DATASET RECORDS:

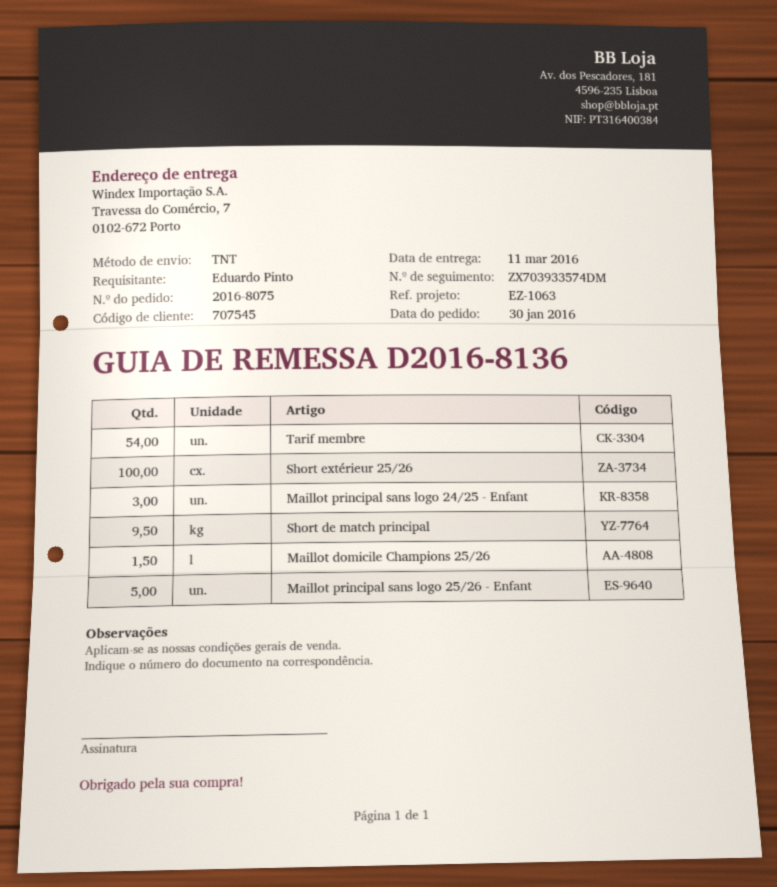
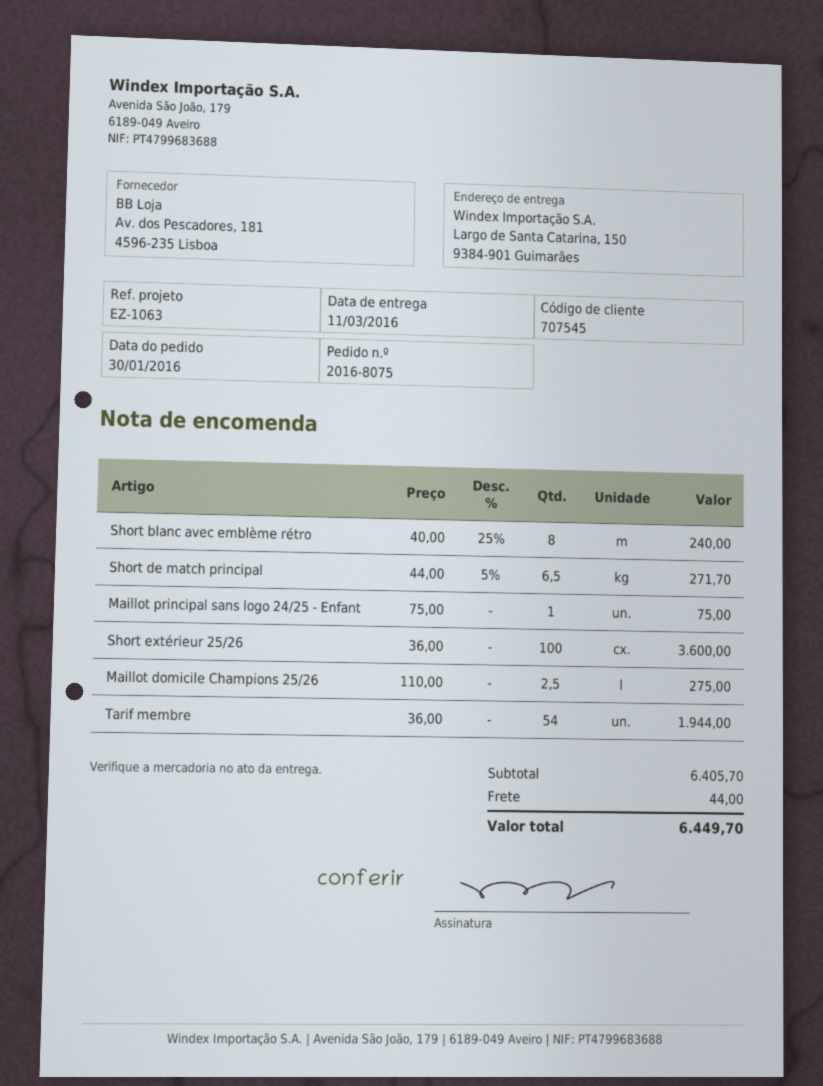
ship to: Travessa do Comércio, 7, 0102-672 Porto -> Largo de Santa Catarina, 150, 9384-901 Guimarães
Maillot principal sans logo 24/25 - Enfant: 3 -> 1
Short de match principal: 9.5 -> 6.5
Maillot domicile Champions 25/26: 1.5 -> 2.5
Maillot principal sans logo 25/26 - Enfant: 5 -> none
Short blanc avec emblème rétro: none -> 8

==

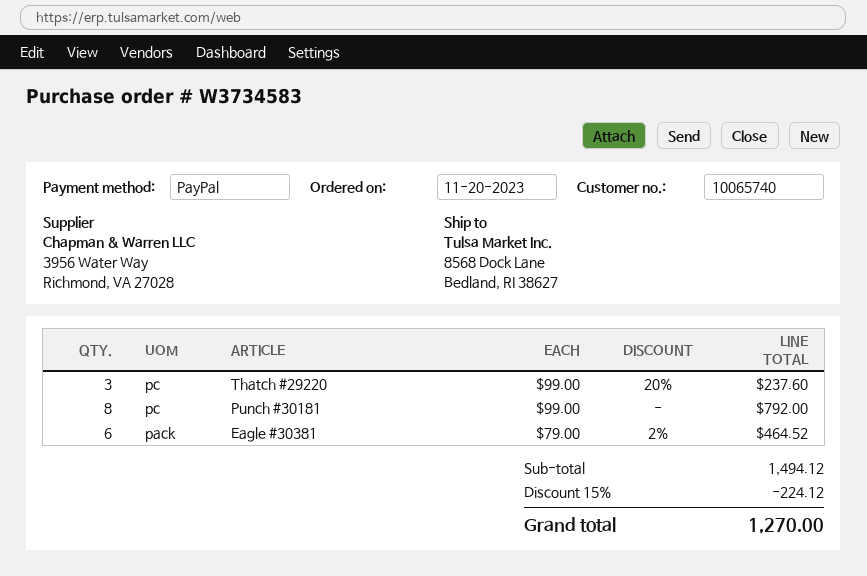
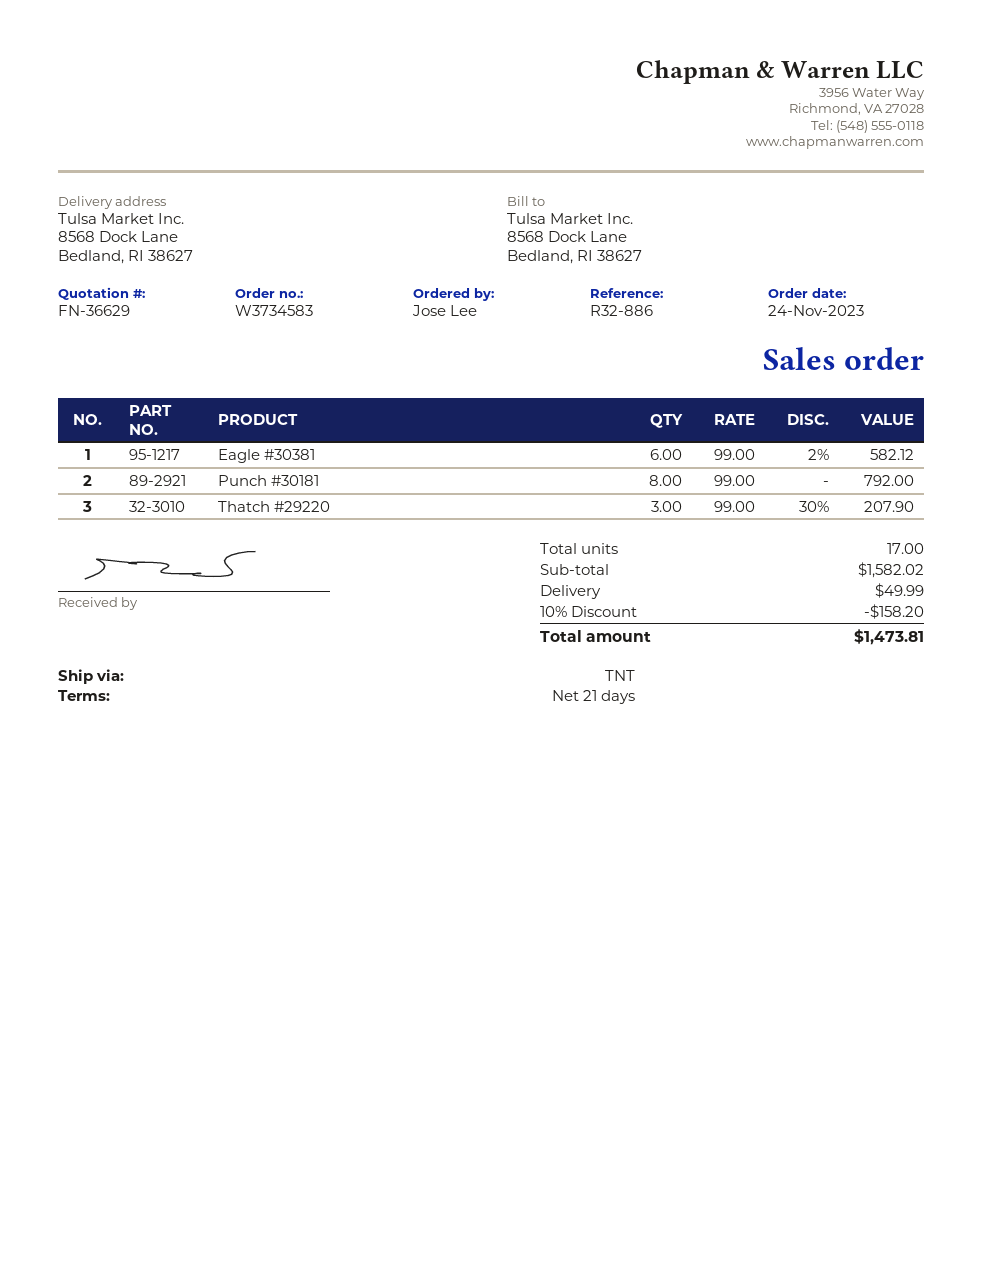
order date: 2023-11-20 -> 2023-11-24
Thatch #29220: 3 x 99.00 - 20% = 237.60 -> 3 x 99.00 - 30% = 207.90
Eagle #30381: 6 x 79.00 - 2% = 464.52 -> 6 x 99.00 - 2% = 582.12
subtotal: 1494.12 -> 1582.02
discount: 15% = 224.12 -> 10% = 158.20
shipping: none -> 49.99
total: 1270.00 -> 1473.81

* * *

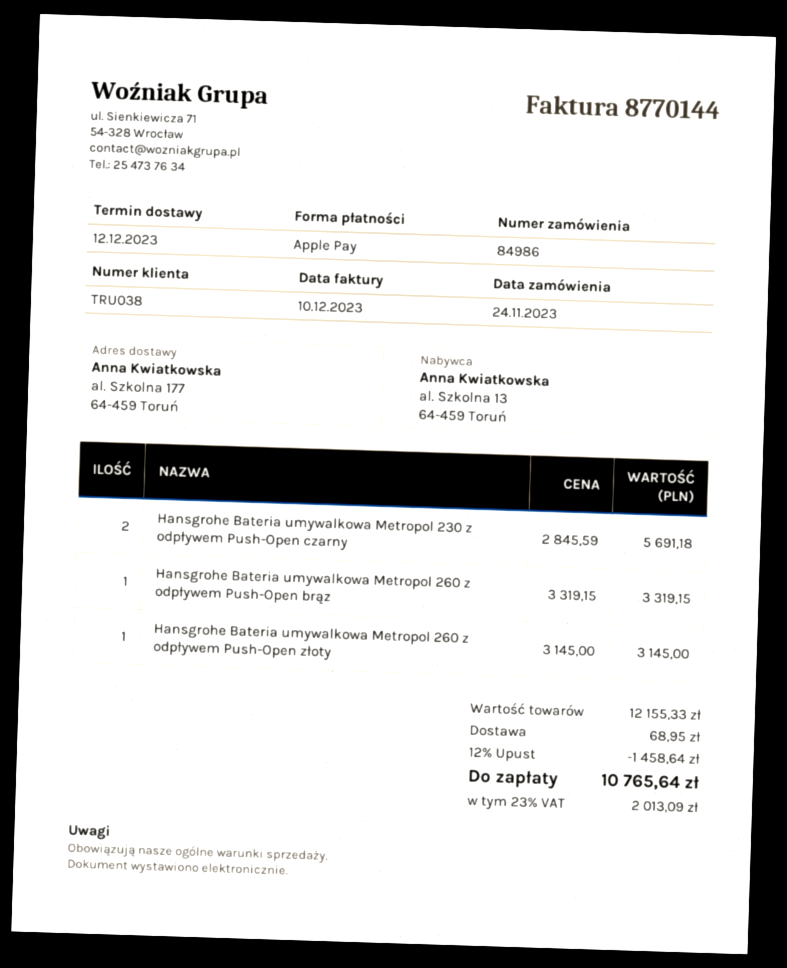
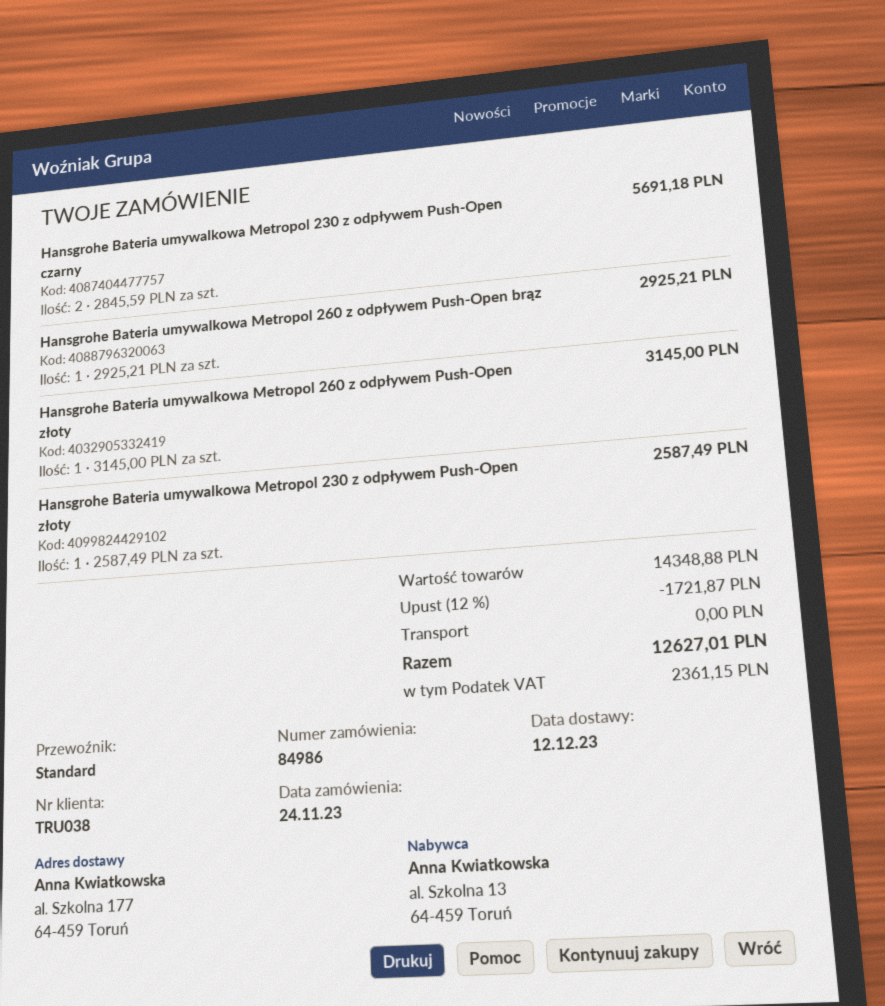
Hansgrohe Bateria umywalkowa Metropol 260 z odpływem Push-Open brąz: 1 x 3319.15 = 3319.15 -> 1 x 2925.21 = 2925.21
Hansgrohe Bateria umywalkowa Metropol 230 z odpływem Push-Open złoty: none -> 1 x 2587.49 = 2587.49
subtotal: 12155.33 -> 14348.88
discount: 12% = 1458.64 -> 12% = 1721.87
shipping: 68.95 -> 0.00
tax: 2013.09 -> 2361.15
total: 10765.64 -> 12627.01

WORK ORDER: Of the entries listed above, reproduce only the lines starting at the line containing "Eagle #30381: 6" and ending at the line containing "total: 1270.00 -> 1473.81". Include both, exactly as they stand.

OUTPUT OF THE EXERCISE:
Eagle #30381: 6 x 79.00 - 2% = 464.52 -> 6 x 99.00 - 2% = 582.12
subtotal: 1494.12 -> 1582.02
discount: 15% = 224.12 -> 10% = 158.20
shipping: none -> 49.99
total: 1270.00 -> 1473.81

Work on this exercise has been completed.